Ali, c'est aussi mon apparence indifférente. Je ne montre pas l'importance que les autres ont pour moi ; j'ai appris très tôt qu'en leur donnant cela, ils prennent aussi l'occasion de me blesser. Alors je me fais discrète et détachée. Les mots tranchent plus que l'épée, j'ai dû faire d'Alicé mon bouclier. Mais si certains pensent que mon cœur est une pierre, je leur conseille de la retourner ; ils trouveront alors ma sensibilité et mes larmes, cachées du grand public. Ils découvriront, s'ils se concentrent assez, tout l'amour que j'ai en moi. Celui que je reçois et celui que je suis prête à donner.

 

Il est vrai que je suis dure parfois. Envers les autres, souvent. Envers moi, tout le temps. Agressive, toujours sur la défensive, moralisatrice, voire extrémiste. Tels sont les adjectifs que l'on m'attribue. Le politiquement correct ne m'intéresse guère. Ou du moins, c'est ce que j'essaye de me faire croire. Mais, en réalité, je suis habituellement trop épuisée pour les conflits, fatiguée de me répéter, de voir les Hommes se diviser au lieu de s'unir et d’œuvrer ensemble. Oui, je suis lasse de l'Humanité. Je n'en veux plus. Je veux la rendre.
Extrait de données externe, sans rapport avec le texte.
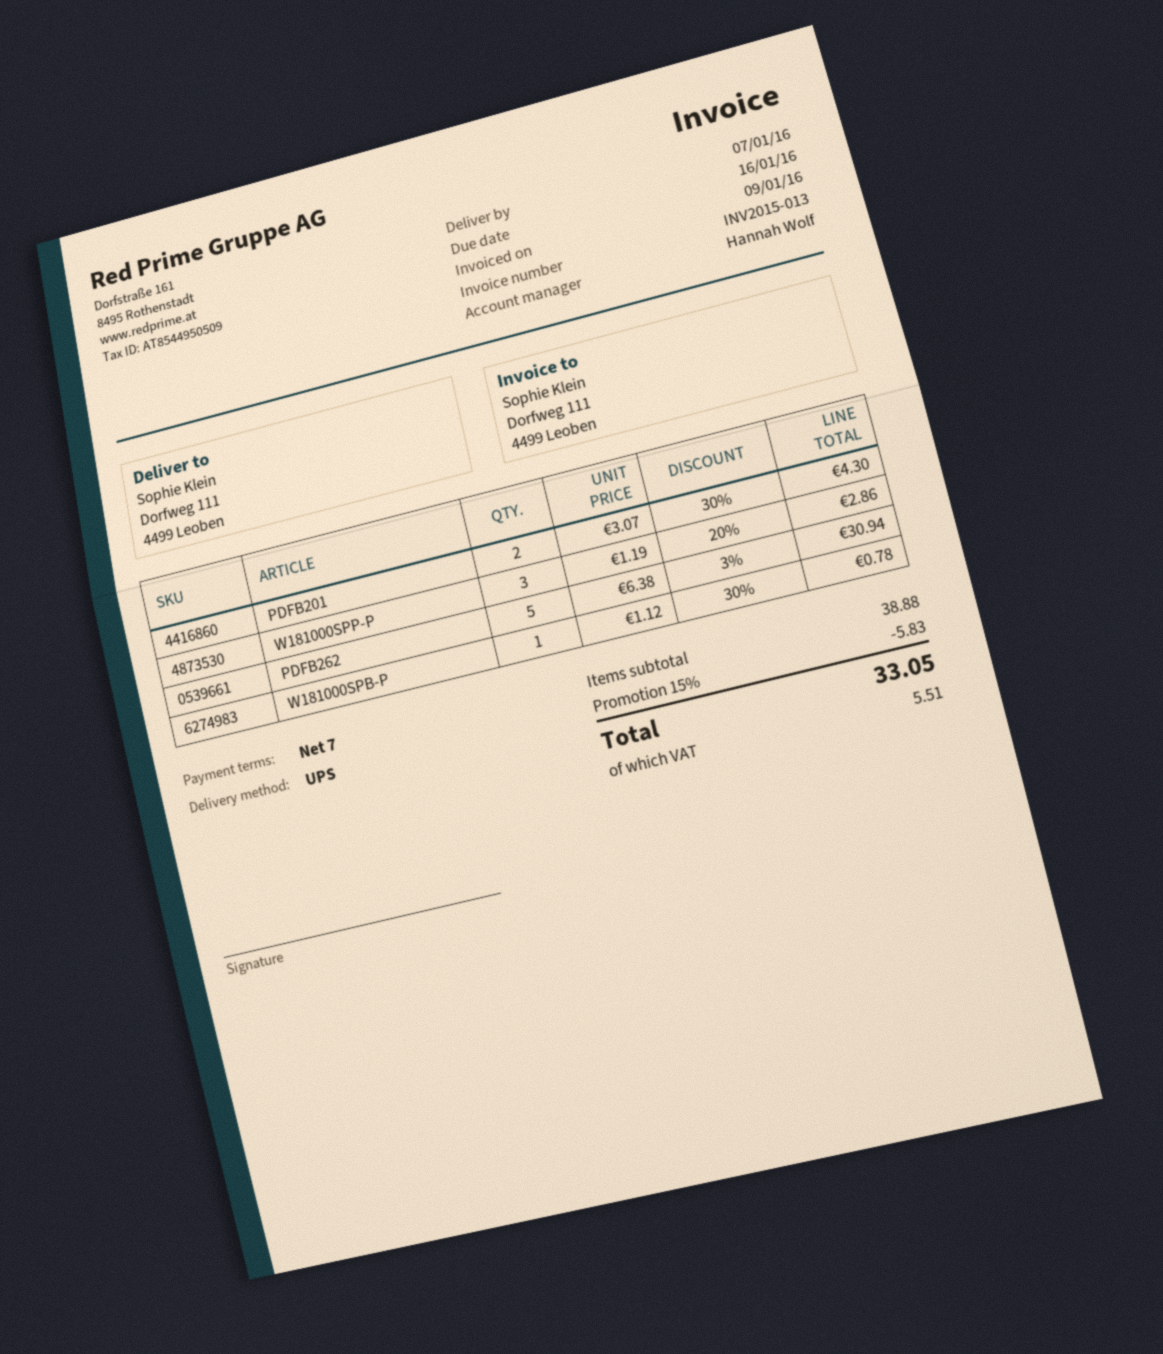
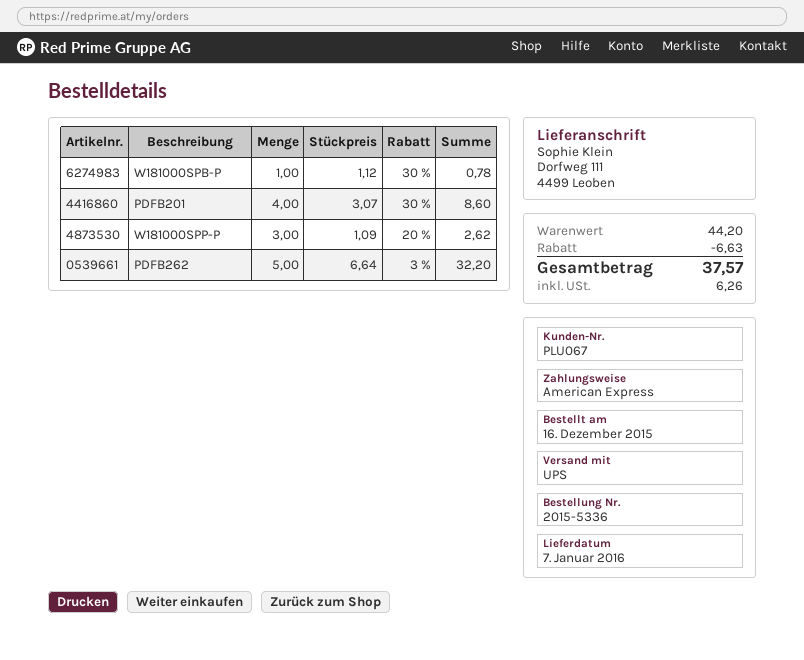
PDFB201: 2 x 3.07 - 30% = 4.30 -> 4 x 3.07 - 30% = 8.60
W181000SPP-P: 3 x 1.19 - 20% = 2.86 -> 3 x 1.09 - 20% = 2.62
PDFB262: 5 x 6.38 - 3% = 30.94 -> 5 x 6.64 - 3% = 32.20
subtotal: 38.88 -> 44.20
discount: 5.83 -> 6.63
tax: 5.51 -> 6.26
total: 33.05 -> 37.57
Alors qu'auparavant j'aurais foncé tête baissée dans les problèmes, maintenant je les contourne, trop faible pour les affronter.

 

Je m'efface volontairement du décor. Que mon jardin secret soit bien gardé, c'est l'une de mes principales volontés. L'anonymat est mon confort, Alicé un refuge. Aucun de mes proches ne connaît ne serait-ce que son existence. Et, toi qui lis ceci, tu ne sais pas non plus grand chose  sur elle. J'accorde rarement un sourire, mais lorsque cela arrive, je le ravale immédiatement, car c'est déjà trop. Il ne faut pas me connaître, mais plutôt m'imaginer. Je ne suis jamais aussi belle que lorsque l'on me pense. 

 

Il est vrai, je me trouve belle. Je vois en moi une jolie personne, et il est doux de se décrire d'une manière positive. Mes croyances sont un baume pour le cœur, puisque j'avance vers la paix. Je crois à l'action collective et à ce petit quelque chose que chacun apporte dans ce monde. J'aime être moi-même, c'est-à-dire comme les autres. Au fond, je fais partie de la masse, et ça me plaît. Cela peut sûrement s'expliquer par mon manque d'assurance, j'ai besoin de directives, de marcher sur des traces de pas. Quel paradoxe je fais ! L'autonome dépendante. J'aime cet oxymore que j'incarne.

 

Je m'aime. J'aime mon ventre flasque et mon nez disgracieux. J'aime mon mauvais caractère et ma mauvaise foi. J'aime mon côté artiste et mon attirance envers la littérature. J'aime ma naïveté de penser un jour faire partie des grands. J'aime ma solitude et mon optimisme quant aux valeurs de l'humanité. J'aime débattre et m'obstiner à contredire l'autre, en sachant pertinemment que j'ai tort. Et j'aime Alicé. Parce qu'Ali, c'est moi.